Halfway through the baking time, the bagels were so huge that Son Three urged me to take a picture of them. But I didn’t want to (a) take a picture through the oven door or (b) open the door and let that much heat escape. So you’ll just have to use your imagination.
When the baking time was over, they still looked pale and felt under-done when I checked on them. I put five minutes back on the clock and ushered them into sudden-death overtime. The cheese-sprinkled bagels looked and smelled very good!
All the bagels are out of the oven and cooling on the wire rack. They are light for their size compared to the reference bagel, but finally they match the size of the reference bagel.
Yeah. Next week I definitely need to make eight bagels instead of six, though Son Three teasingly asked, “Why not seven? How about fourteen?” I wonder if these will now be the biggest bagels he’s ever seen.
Daughter (spotting largest bagel): That one’s mine.
Daughter tried to guillotine the smallest bagel of the batch, but it wasn’t dense enough to fight back against the blade. I stopped her before it was completely smushed, and I finished slicing it by hand. She toasted the bagel and ate it with unsalted butter, then announced, “Next week’s bagels have to be exactly the same.”

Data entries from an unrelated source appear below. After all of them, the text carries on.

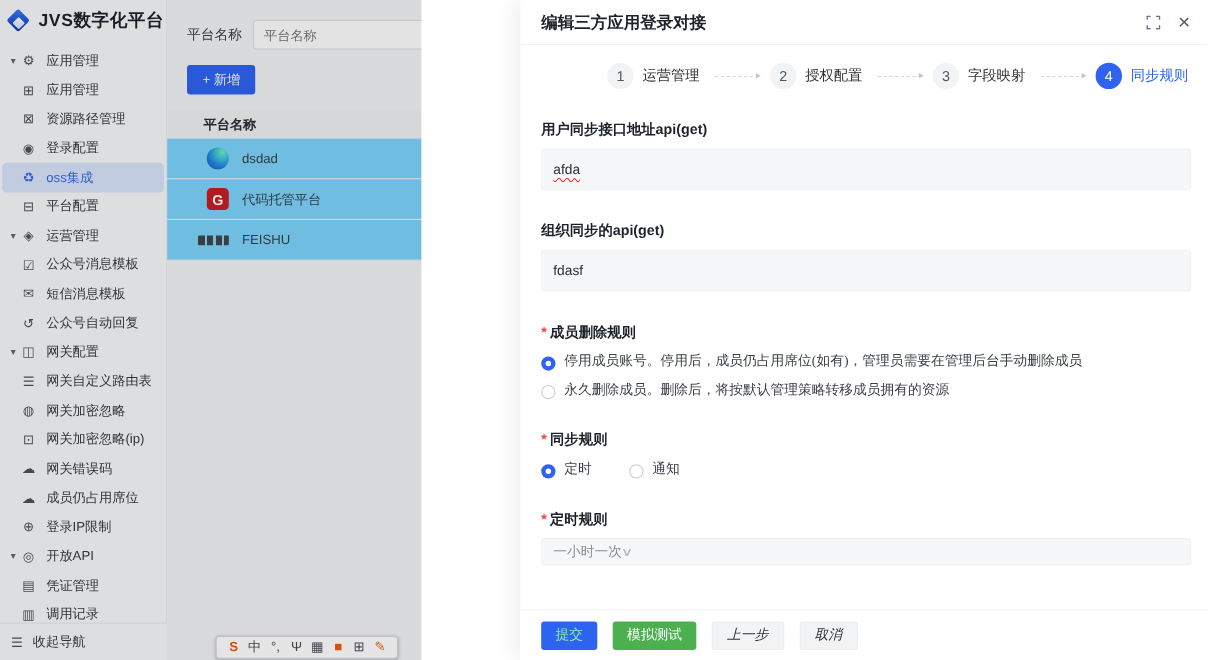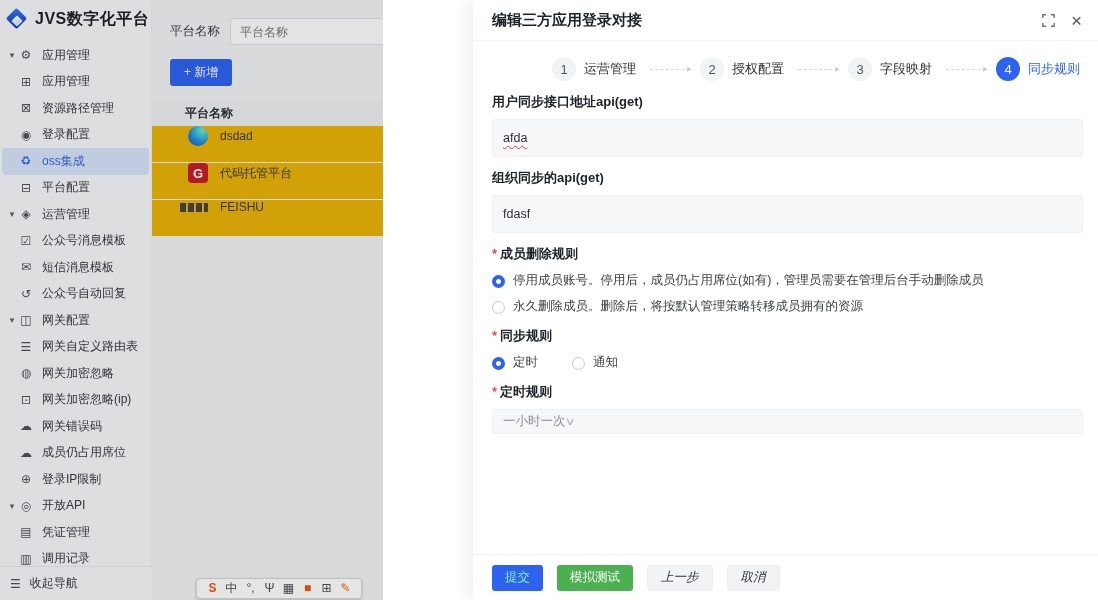--- a/index.html
+++ b/index.html
@@ -72,7 +72,7 @@
   .step-sep { flex:1; height:1px; border-top:1px dashed #d4d6db; margin:0 10px 0 14px; position:relative; min-width:40px; }
   .step-sep::after { content:"\2023"; position:absolute; right:-3px; top:-8px; color:#c2c5cc; font-size:13px; }
 
-  .f-label { font-size:13px; font-weight:bold; color:#1d2129; margin-top:12px; margin-bottom:8px; }
+  .f-label { font-size:13px; font-weight:bold; color:#1d2129; margin-top:28px; margin-bottom:8px; }
   .f-label .req { color:#f53f3f; margin-right:3px; font-weight:bold; }
   .wavy { text-decoration:underline; text-decoration-style:wavy; text-decoration-color:#e23b3b; text-decoration-thickness:1px; text-underline-offset:3px; display:inline-block; padding:4px 0; }
   .f-input-box { width:100%; height:38px; background:#f6f7f9; border:1px solid #f0f1f3; border-radius:3px; padding:0 10px; font-size:12.5px; color:#2b2f36; display:flex; align-items:center; }

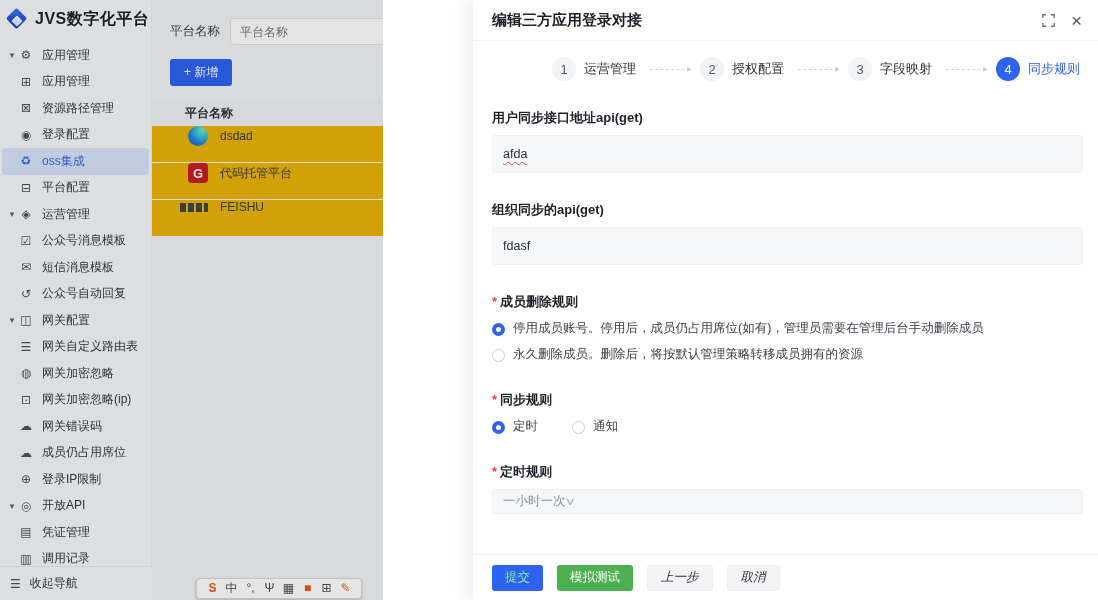--- a/index.html
+++ b/index.html
@@ -40,7 +40,7 @@
   .t-head { display:flex; background:#eff0f2; height:26px; align-items:center; font-weight:bold; color:#2b2f36; font-size:12px; }
   .t-col-name { padding-left:33px; width:288px; flex:0 0 auto; }
   .t-col-dev { flex:1; white-space:nowrap; }
-  .t-row { display:flex; align-items:flex-start; height:37px; border-bottom:1px solid #f1f2f4; background:#eab308; color:#3a3e45; cursor:pointer; }
+  .t-row { display:flex; align-items:center; height:37px; border-bottom:1px solid #f1f2f4; background:#7dd3fc; color:#3a3e45; cursor:pointer; }
   .t-cell-name { width:288px; flex:0 0 auto; display:flex; align-items:center; gap:12px; padding-left:36px; }
   .t-cell-dev { flex:1; white-space:nowrap; font-size:12px; color:#4a4e55; }
   .row-icon { flex:0 0 auto; display:flex; align-items:center; justify-content:center; }

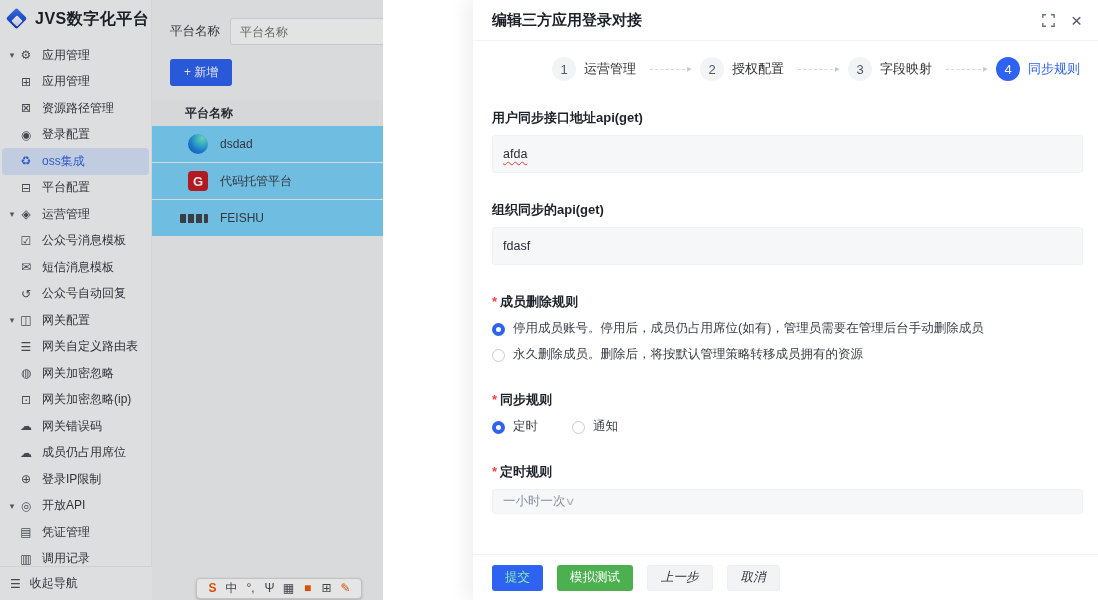--- a/index.html
+++ b/index.html
@@ -77,7 +77,7 @@
   .wavy { text-decoration:underline; text-decoration-style:wavy; text-decoration-color:#e23b3b; text-decoration-thickness:1px; text-underline-offset:3px; display:inline-block; padding:4px 0; }
   .f-input-box { width:100%; height:38px; background:#f6f7f9; border:1px solid #f0f1f3; border-radius:3px; padding:0 10px; font-size:12.5px; color:#2b2f36; display:flex; align-items:center; }
 
-  .radio-row { display:flex; align-items:center; gap:8px; margin-top:9px; cursor:pointer; }
+  .radio-row { display:flex; align-items:flex-end; gap:8px; margin-top:9px; cursor:pointer;font-family:Liberation Serif, serif; }
   .radio { width:13px; height:13px; border-radius:50%; border:1px solid #c9ccd2; background:#fff; flex:0 0 auto; margin-top:2px; }
   .radio.sel { border:4px solid #2e62f1; width:13px; height:13px; }
   .radio-text { font-size:12.5px; color:#3a3e45; line-height:17px; }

Comparing this week’s bagel to a store-bought bagel is one thing, but look what happens when we compare it to one I made just two weeks ago. We’ve come a long way, baby!
From the field of six bagels, two cheese-coated ones were promised to Son Two. Daughter ate one plain. Another taster is getting a bagel tomorrow morning. That leaves two bagels to, possibly, be shared between myself and Son Three. That is not a week’s worth of bagels.